*Exercise objective:* Each line from the one containing "display:flex; justify-content:space-between; margin-top:4px;" through the final line below must be reproduced exactly, and no others.

++++++++++

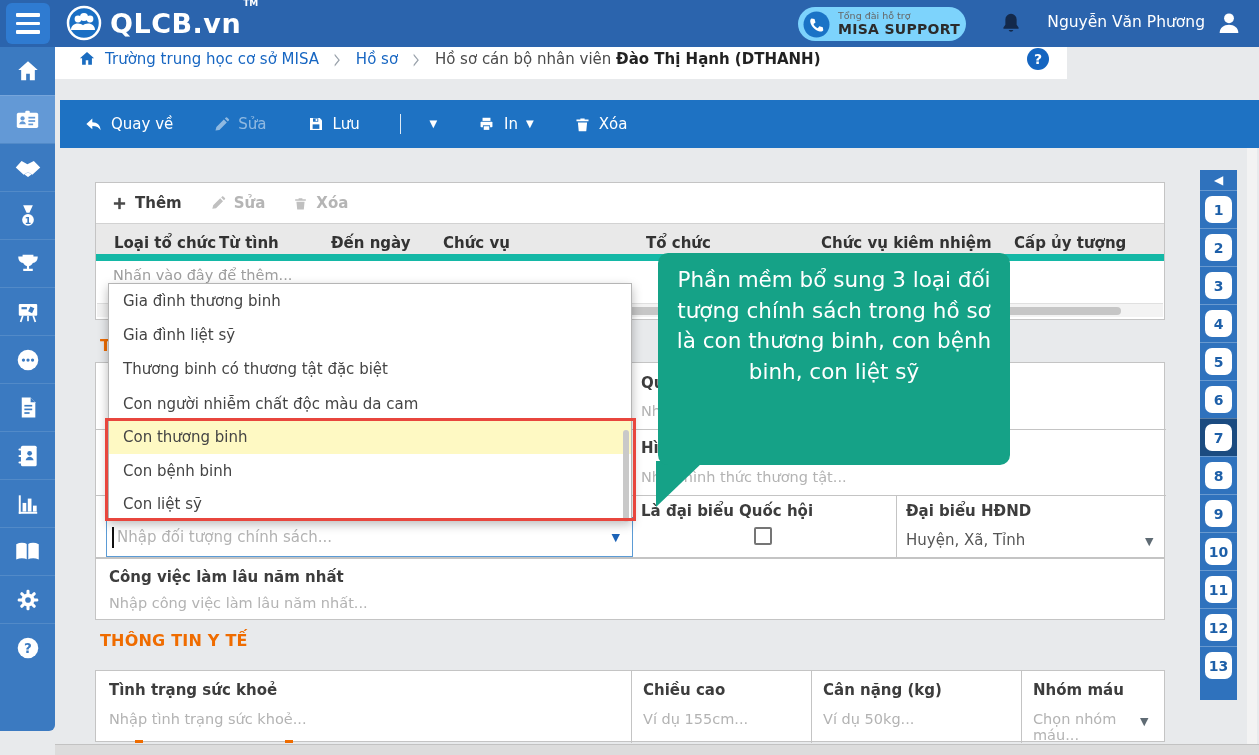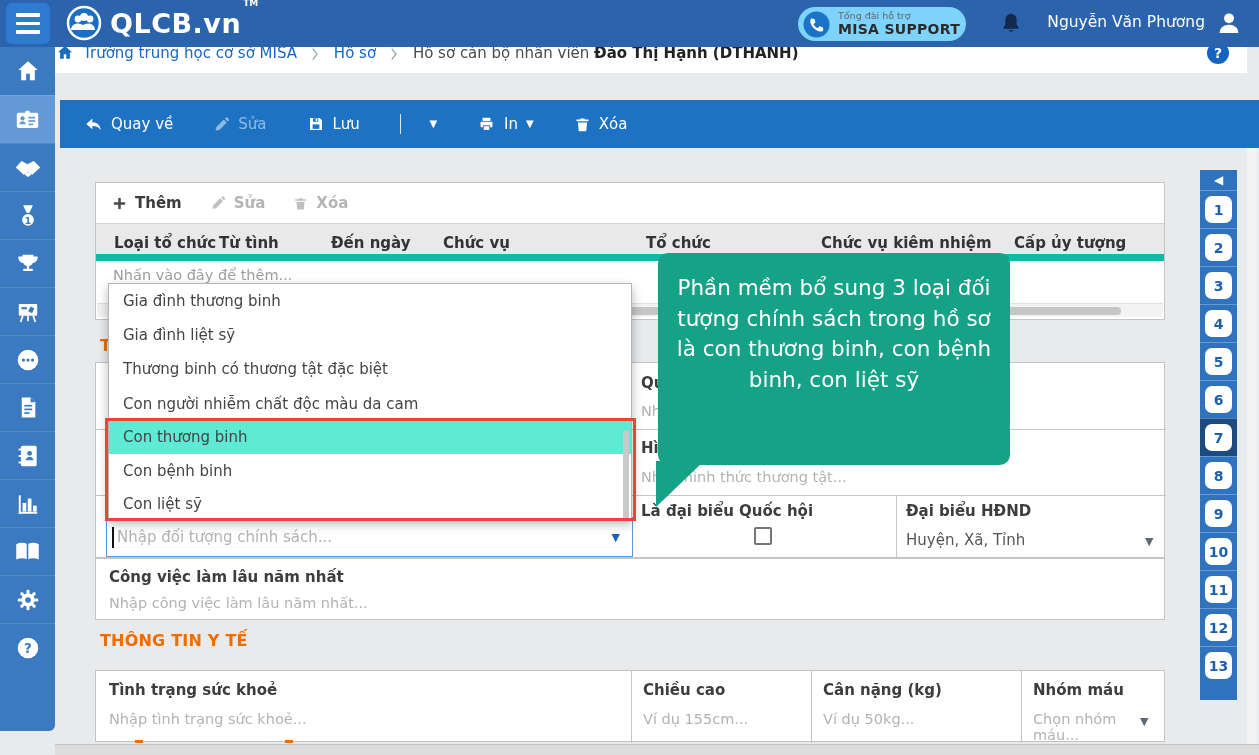--- a/index.html
+++ b/index.html
@@ -26,7 +26,7 @@
   .user-name { right:54px; top:13px; color:#fff; font-size:15.5px; }
 
   
-  .crumb-bar { left:55px; top:32px; width:1192px; height:41px; background:#fff; display:flex; align-items:center; z-index:15; }
+  .crumb-bar { left:55px; top:38px; width:1012px; height:41px; background:#fff; display:flex; align-items:center; padding-left:22px; z-index:15; }
   .crumb-link { color:#1766c2; font-size:15px; cursor:pointer; }
   .crumb-sep { color:#9aa2ab; font-size:22px; margin:0 14px; font-weight:200; transform:scaleY(1.4); }
   .crumb-cur { color:#4a4a4a; font-size:15px; }

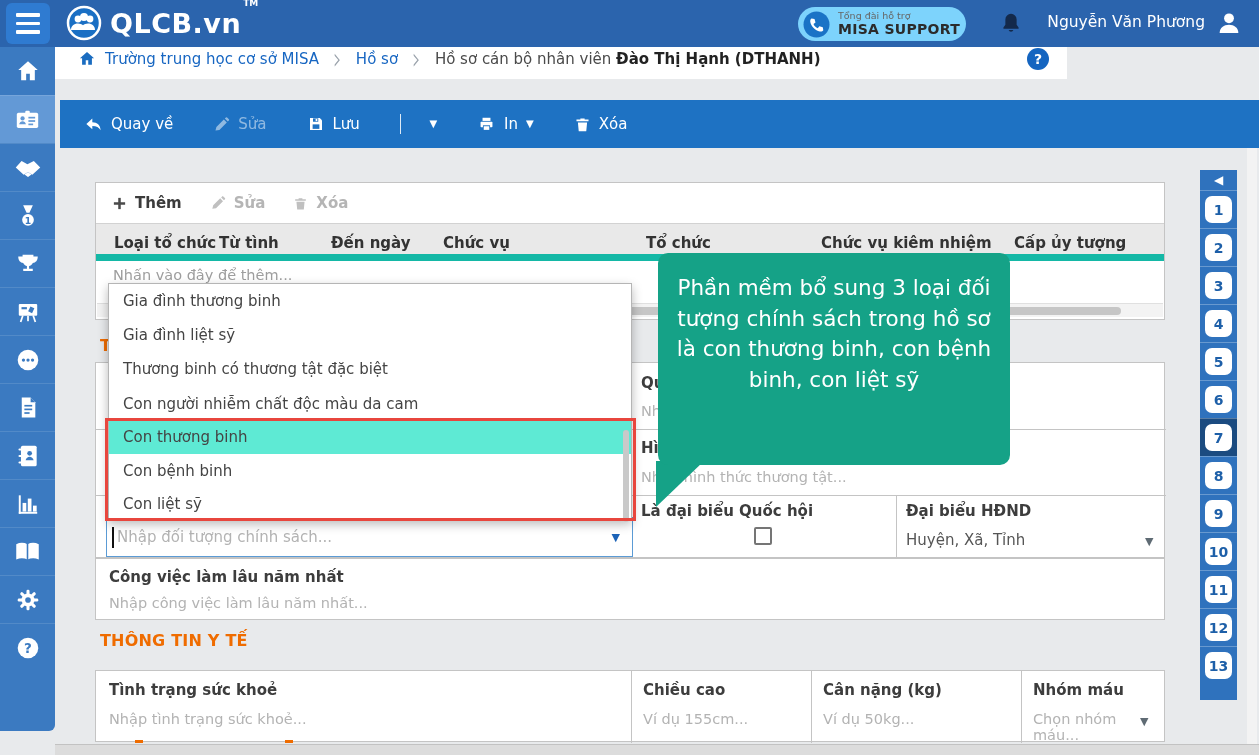--- a/index.html
+++ b/index.html
@@ -67,7 +67,7 @@
   .dd-thumb { position:absolute; right:2px; top:146px; width:6px; height:92px; background:#c9c9c9; border-radius:3px; cursor:pointer; }
 
   
-  .callout { left:658px; top:253px; width:352px; height:212px; background:#15a287; border-radius:10px; z-index:70; color:#fff; font-size:21.5px; line-height:1.43; text-align:center; padding:20px 12px; }
+  .callout { left:658px; top:253px; width:352px; height:212px; background:#15a287; border-radius:10px; z-index:70; color:#fff; font-size:21.5px; line-height:1.43; text-align:center; padding:12px 12px; }
   .callout-tail { left:656px; top:461px; width:0; height:0; border-top:46px solid #15a287; border-right:48px solid transparent; z-index:69; }
 
   

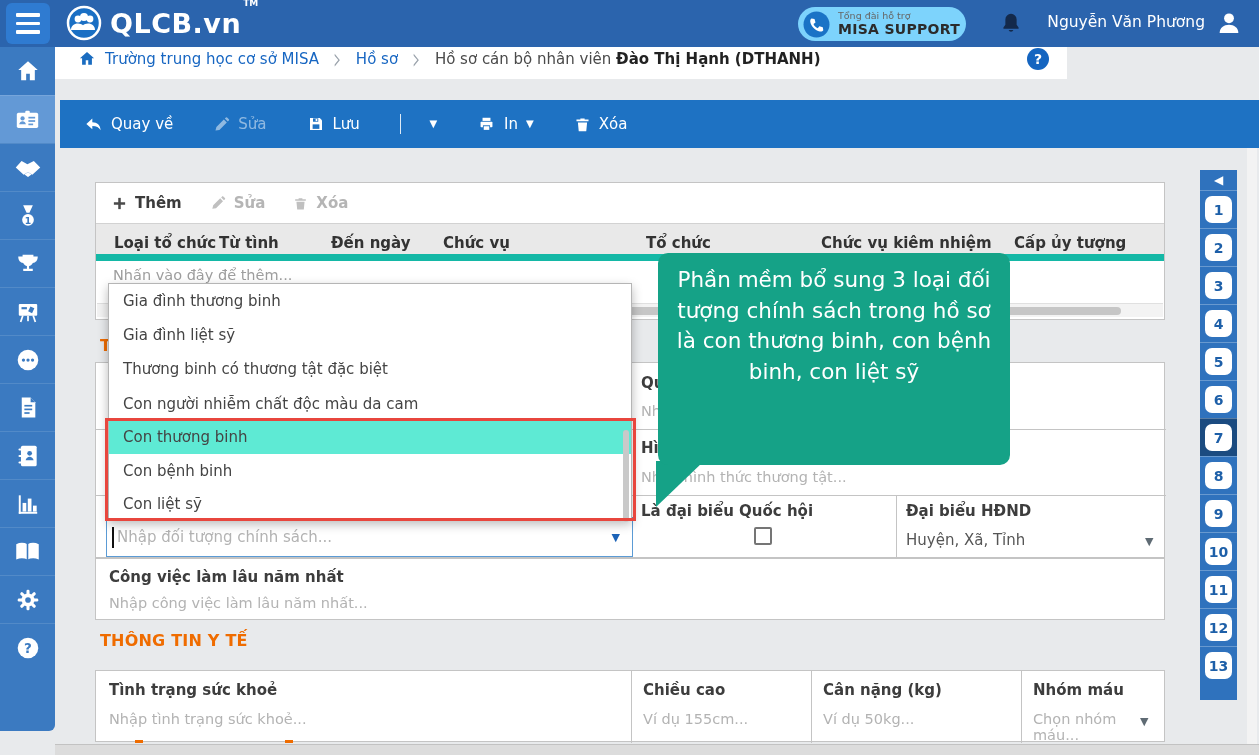--- a/index.html
+++ b/index.html
@@ -62,7 +62,7 @@
   .dropdown { left:108px; top:283px; width:524px; height:237px; background:#fff; border:1px solid #b5b5b5; box-shadow:0 4px 10px rgba(0,0,0,.28); z-index:50; }
   .dd-item { height:34.2px; display:flex; align-items:center; padding-left:14px; font-size:15px; color:#444; cursor:pointer; }
   .dd-item.grp { height:33.3px; }
-  .dd-item.hl { background:#5eead4; }
+  .dd-item.hl { background:#fef9c3; }
   .red-frame { left:105px; top:418px; width:531px; height:103px; border:3px solid #e8463d; z-index:55; pointer-events:none; }
   .dd-thumb { position:absolute; right:2px; top:146px; width:6px; height:92px; background:#c9c9c9; border-radius:3px; cursor:pointer; }
 

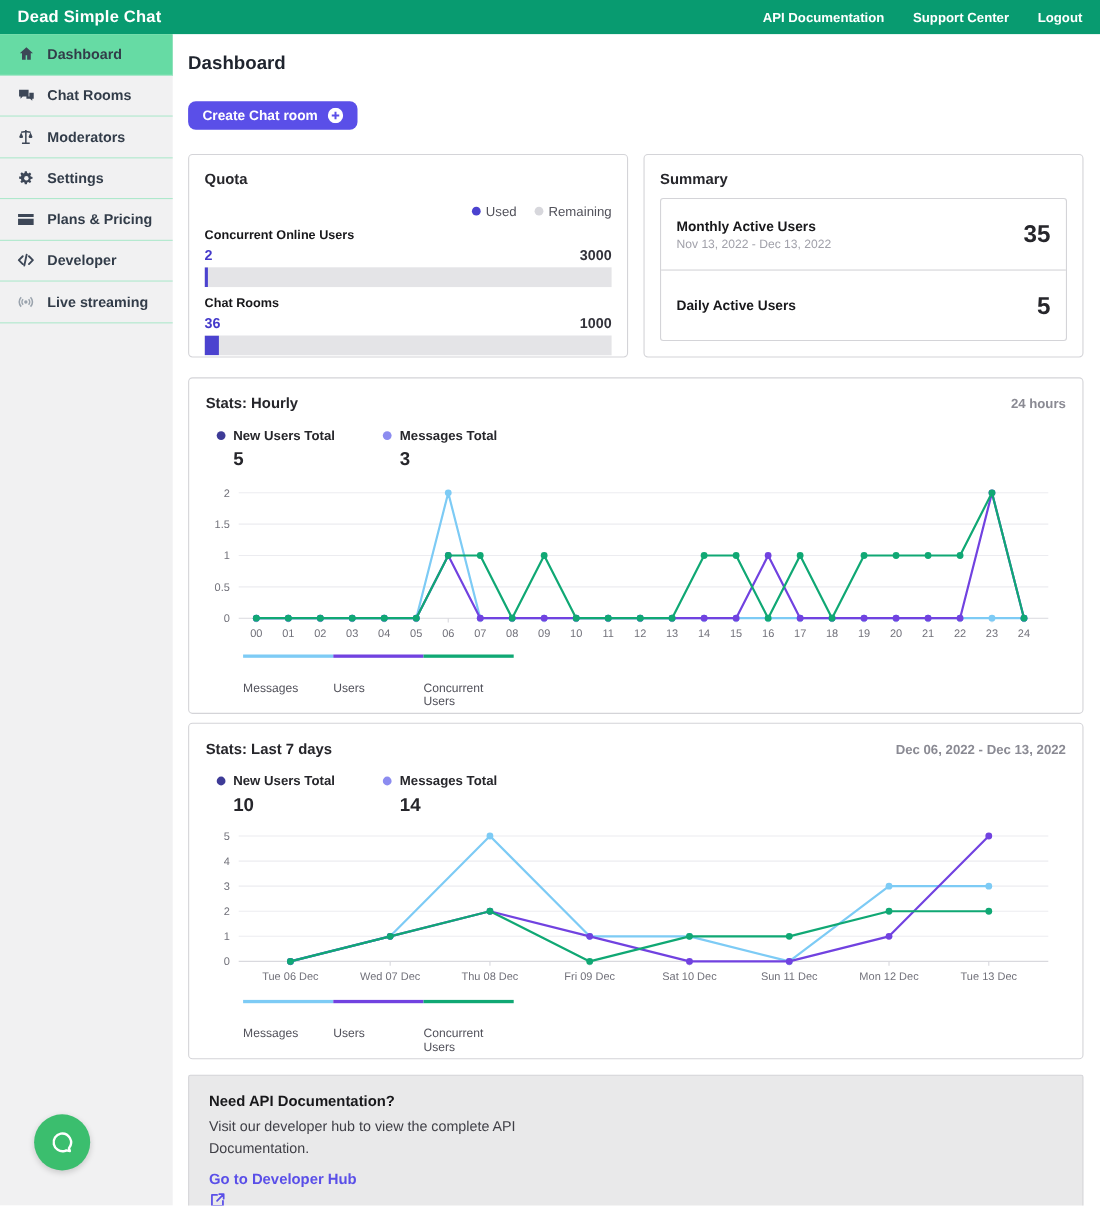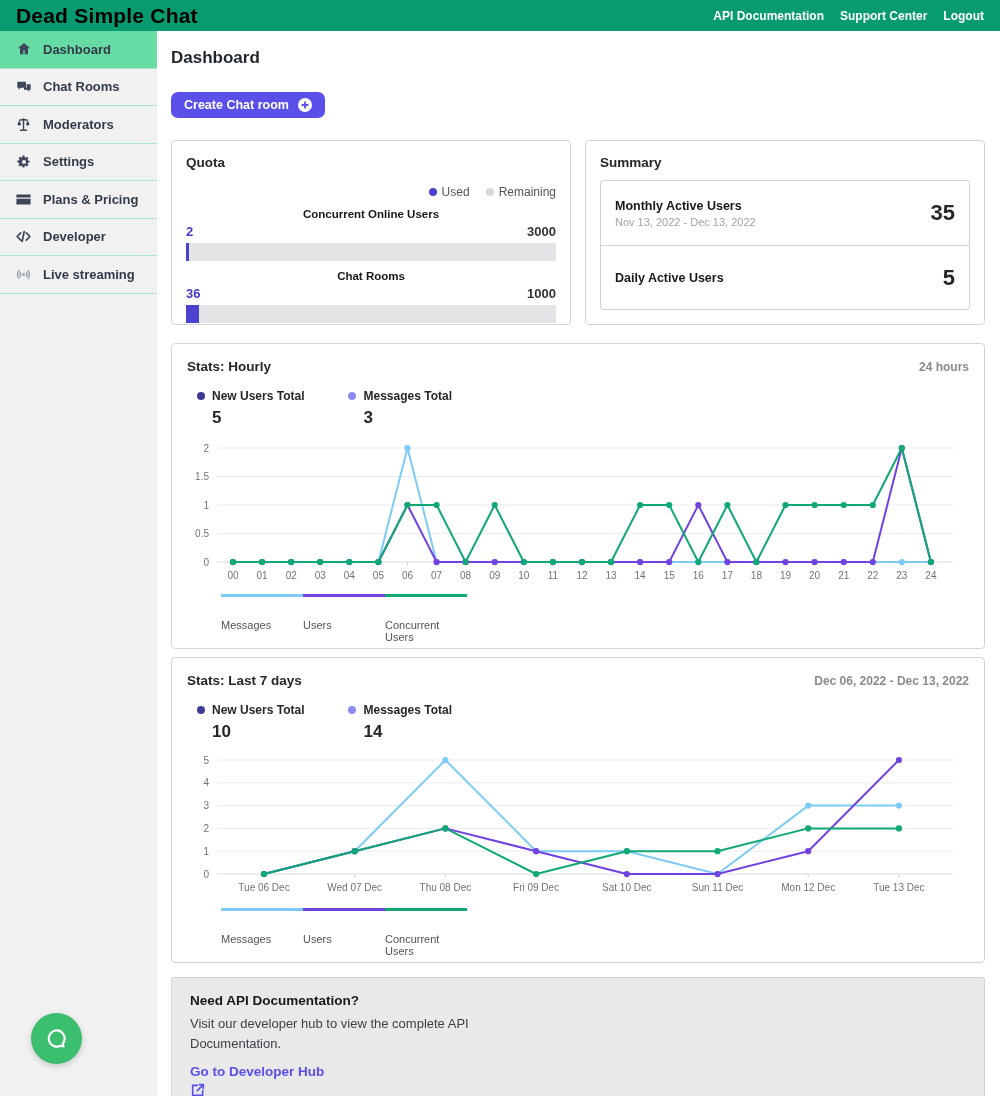--- a/index.html
+++ b/index.html
@@ -13,7 +13,7 @@
     height:31px; background:#089b70; display:flex; align-items:center;
     justify-content:space-between; padding:0 16px;
   }
-  .brand { color:#000000; font-size:21px; font-weight:bold; letter-spacing:.2px; }
+  .brand { color:#ffffff; font-size:15px; font-weight:bold; letter-spacing:.2px; }
   .top-links { display:flex; gap:16px; }
   .top-link { color:#fff; font-size:12px; font-weight:bold; cursor:pointer; text-decoration:none; }
   

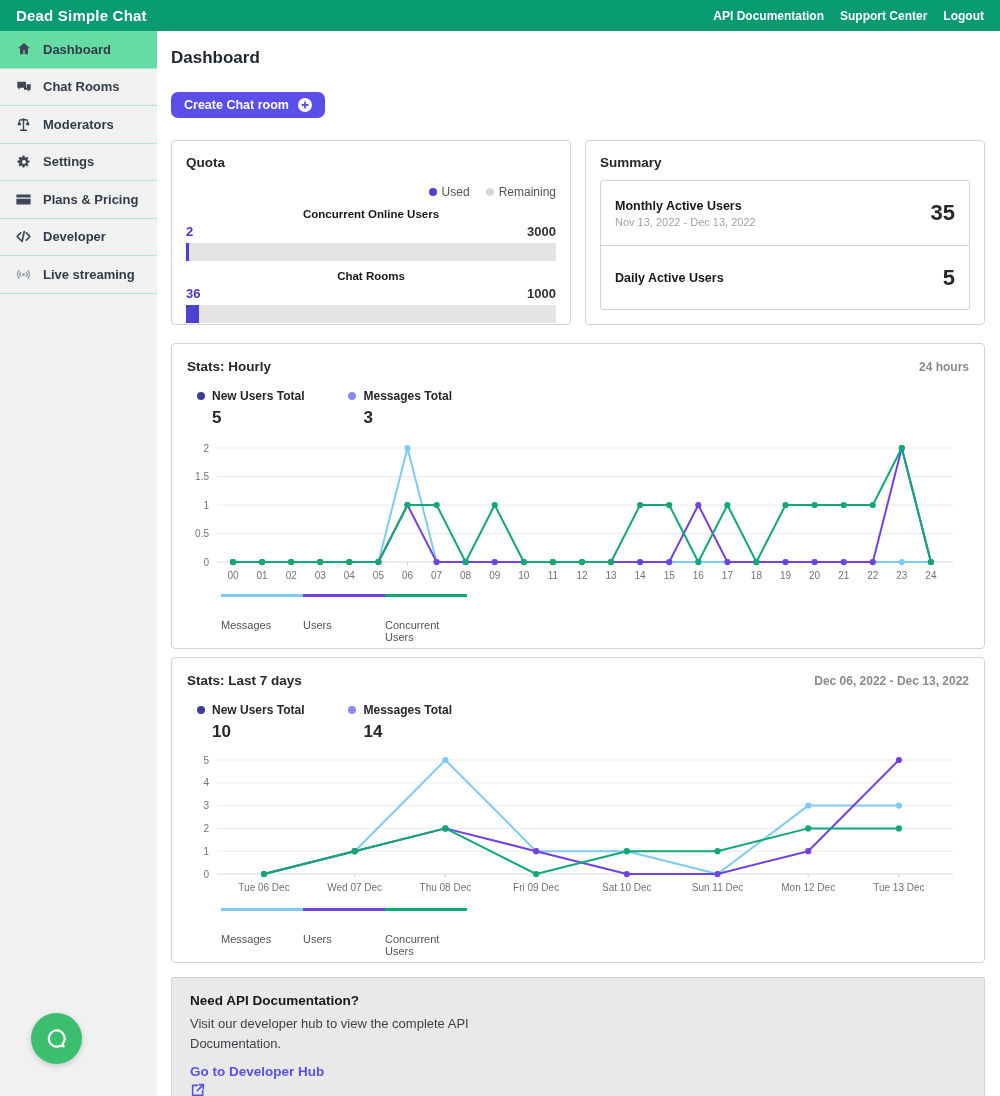--- a/index.html
+++ b/index.html
@@ -14,7 +14,7 @@
     justify-content:space-between; padding:0 16px;
   }
   .brand { color:#ffffff; font-size:15px; font-weight:bold; letter-spacing:.2px; }
-  .top-links { display:flex; gap:16px; }
+  .top-links { display:flex; gap:26px; }
   .top-link { color:#fff; font-size:12px; font-weight:bold; cursor:pointer; text-decoration:none; }
   
   .layout { display:flex; height:1065px; }

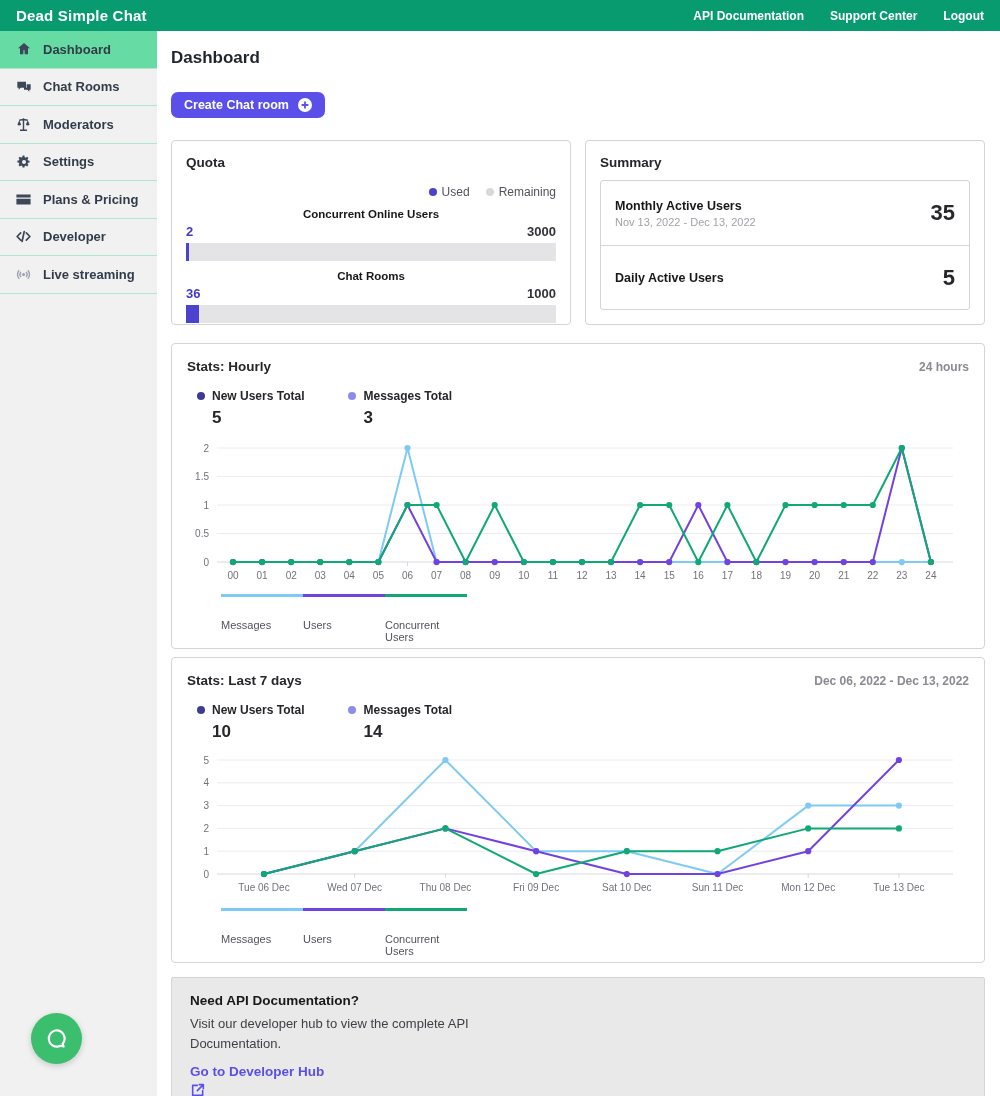--- a/index.html
+++ b/index.html
@@ -46,7 +46,7 @@
   .quota-legend { display:flex; justify-content:flex-end; gap:16px; margin-top:3px; }
   .leg-item { display:flex; align-items:center; gap:5px; font-size:12px; color:#52525b;margin-top:12px; }
   .dot { width:8px; height:8px; border-radius:50%; display:inline-block; }
-  .quota-label { font-size:11.5px; font-weight:bold; color:#18181b; margin-top:9px;text-align:center; }
+  .quota-label { font-size:11.5px; font-weight:bold; color:#18181b; margin-top:9px; }
   .quota-nums { display:flex; justify-content:space-between; margin-top:4px; font-size:13px; font-weight:bold; }
   .quota-used { color:#4338ca; }
   .quota-limit { color:#32323a; }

++++++++++

*Response for this exercise:*
   .quota-nums { display:flex; justify-content:space-between; margin-top:4px; font-size:13px; font-weight:bold; }
   .quota-used { color:#4338ca; }
   .quota-limit { color:#32323a; }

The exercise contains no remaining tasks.